2.3. Characterization Methods

The torque profiles and granule size distribution were measured during and after the experiments to observe the impact of the start-up conditions on the time needed to stabilize the process as well as subsequent process behavior and product quality. The torque on the screws was recorded every second by a built-in torque gauge in the equipment. Other process conditions, e.g., barrel wall temperature and the actual mass feed rate, were also monitored every second. These monitoring results were only used for ensuring that process behavior was not out of bounds. Barrel wall temperature was always between 23–31 °C, and the error of the mass feed rate was always less than 3%.

Both inline and offline granule size measurements were performed in the experiments. The Parsum^® IPP 70-S probe (Parsum GmbH, Chemnitz, Germany) was used as an inline measurement with the Inline Particle Probe Software v8.01. The measurement theory of the Parsum is based on the modified spatial filtering velocimetry, where a particle size distribution is calculated from a chord length distribution [35,36]. In the experiments, volume-based granule size distribution was recorded every 2 s. The Parsum IPP 70-S measured powders right after wet granulation and had difficulty measuring large and much-agglomerated granules. The probe size was much smaller than the outlet size of the granulator.

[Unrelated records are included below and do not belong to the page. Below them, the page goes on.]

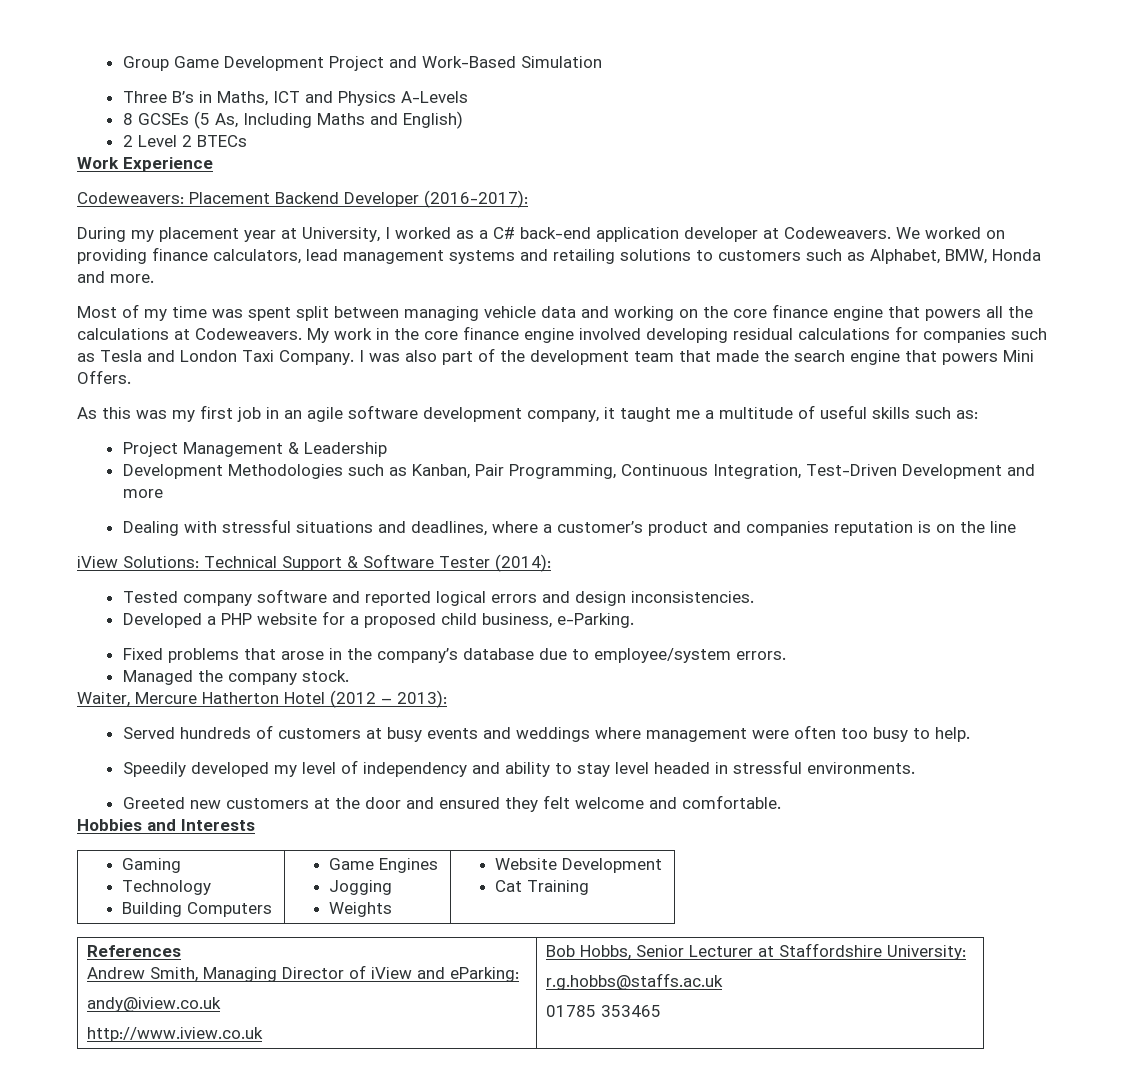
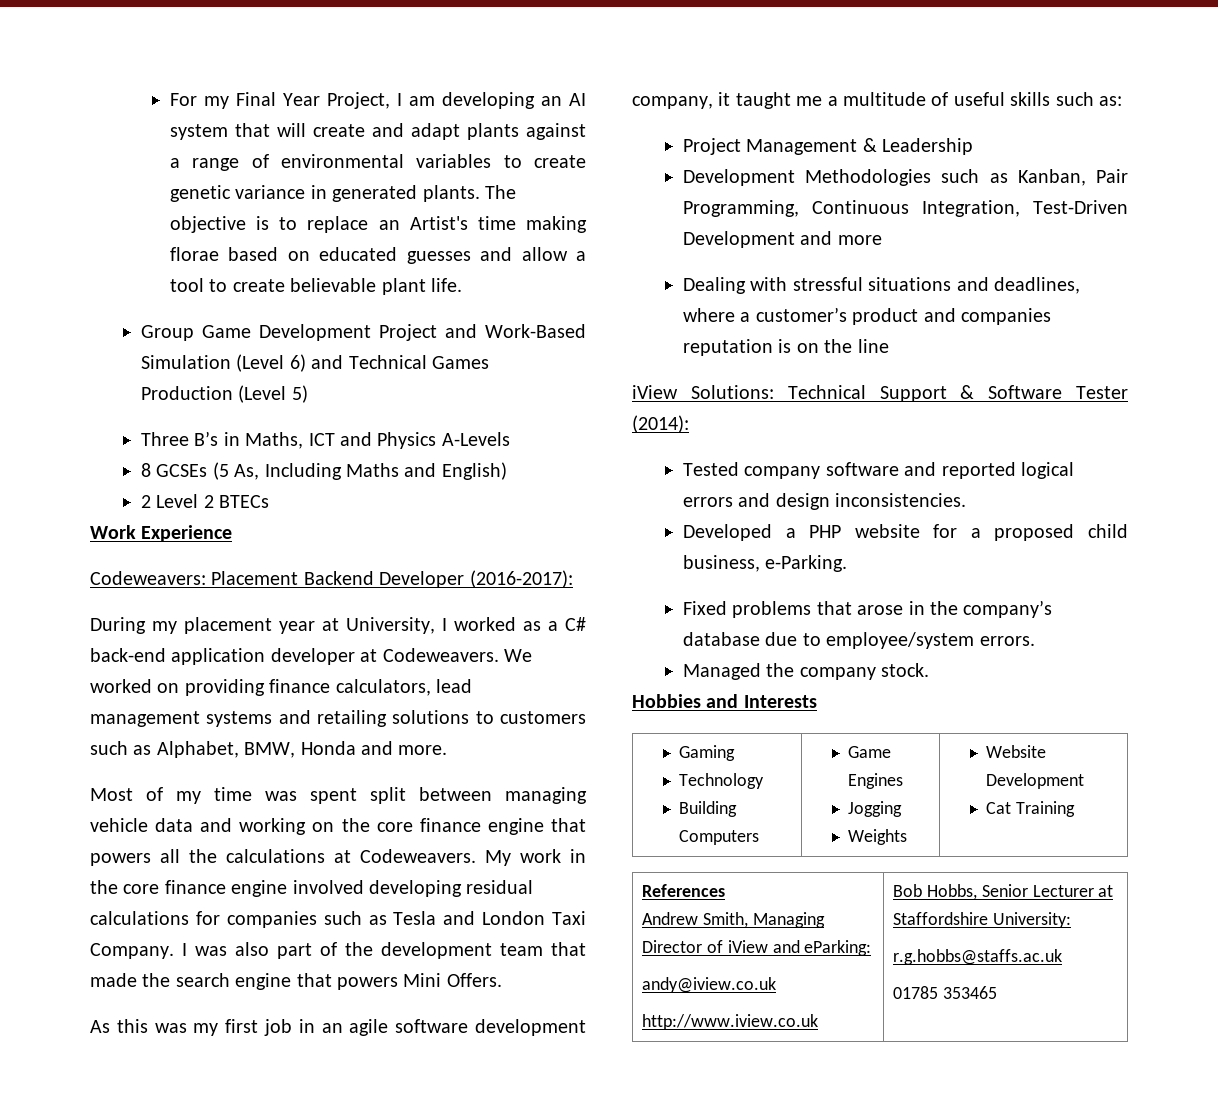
+ For my Final Year Project, I am developing an AI system that will create and adapt plants against a range of environmental variables to create genetic variance in generated plants. The objective is to replace an Artist's time making florae based on educated guesses and allow a tool to create believable plant life.
- Group Game Development Project and Work-Based Simulation
+ Group Game Development Project and Work-Based Simulation (Level 6) and Technical Games Production (Level 5)
- Waiter, Mercure Hatherton Hotel (2012 – 2013):
- Served hundreds of customers at busy events and weddings where management were often too busy to help.
- Speedily developed my level of independency and ability to stay level headed in stressful environments.
- Greeted new customers at the door and ensured they felt welcome and comfortable.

In addition to the Parsum IPP 70-S, an offline measurement QICPIC particle size analyzer was used to measure the size distribution of the dry granules. QICPIC (Sympatec, Etten-Leur, The Netherlands) enables dynamic image analysis to evaluate the size distribution of dried granules. Granules were collected at different timepoints: the samples were taken every 10 s between 0–3 min, every 30 s between 3–6 min, and every 3 min between 6–60 min. At each sampling point, sampling duration was five seconds. The entire sample of granules was fed by a vibratory feeder towards a gravimetric feed tube, where the granules were dispersed in front of the measurement window. Volume-based size distributions were calculated by the WINDOX 5 software (Sympatec, GmbH, Clausthal-Zellerfeld, Germany).

2.4. Assessment Methods

2.4.1. Torque Profile

The response of torque was assessed to determine the start-up time by fitting the torque profiles. The torque profiles T(t) [N m] were fitted by the first-order system, which is a standard and simple form to explain the response in the start-up phase between starting conditions and the achieved steady-state levels, as shown in Equation (1):

$$T(t)=\{\begin{array}{cc}{T}_0& |t<t_{\mathrm{dead}}\\ T_{\mathrm{end}}-(T_{\mathrm{end}}-T_0)\exp (-\frac{t-t_{\mathrm{dead}}}{\tau })& |t\ge t_{\mathrm{dead}}\end{array},$$

(1)

where T₀ [N m], T_end [N m], τ [min], and t_dead [min] represent the initial torque, the terminal torque, the time constant, and dead time, respectively. The physical meanings of T₀ and T_end are the torque values at the beginning and the steady state, respectively. The dead time t_dead is the lag time before a response in the monitored values can be observed, whereas the time constant τ represents the speed of the response in a variable after a step change in the input parameters. Torque profiles were smoothed by the moving average method of 60 data points (1 min of measurement) to eliminate the noise before the fitting. The least-squares method was applied to estimate the values of the parameters from the experimental results; the validity was confirmed using root mean square error (RMSE). According to Equation (1), T_end will be theoretically achieved as time approaches infinity. For practical applications, start-up will be considered complete as T–T₀ equals 80% of T_end–T₀.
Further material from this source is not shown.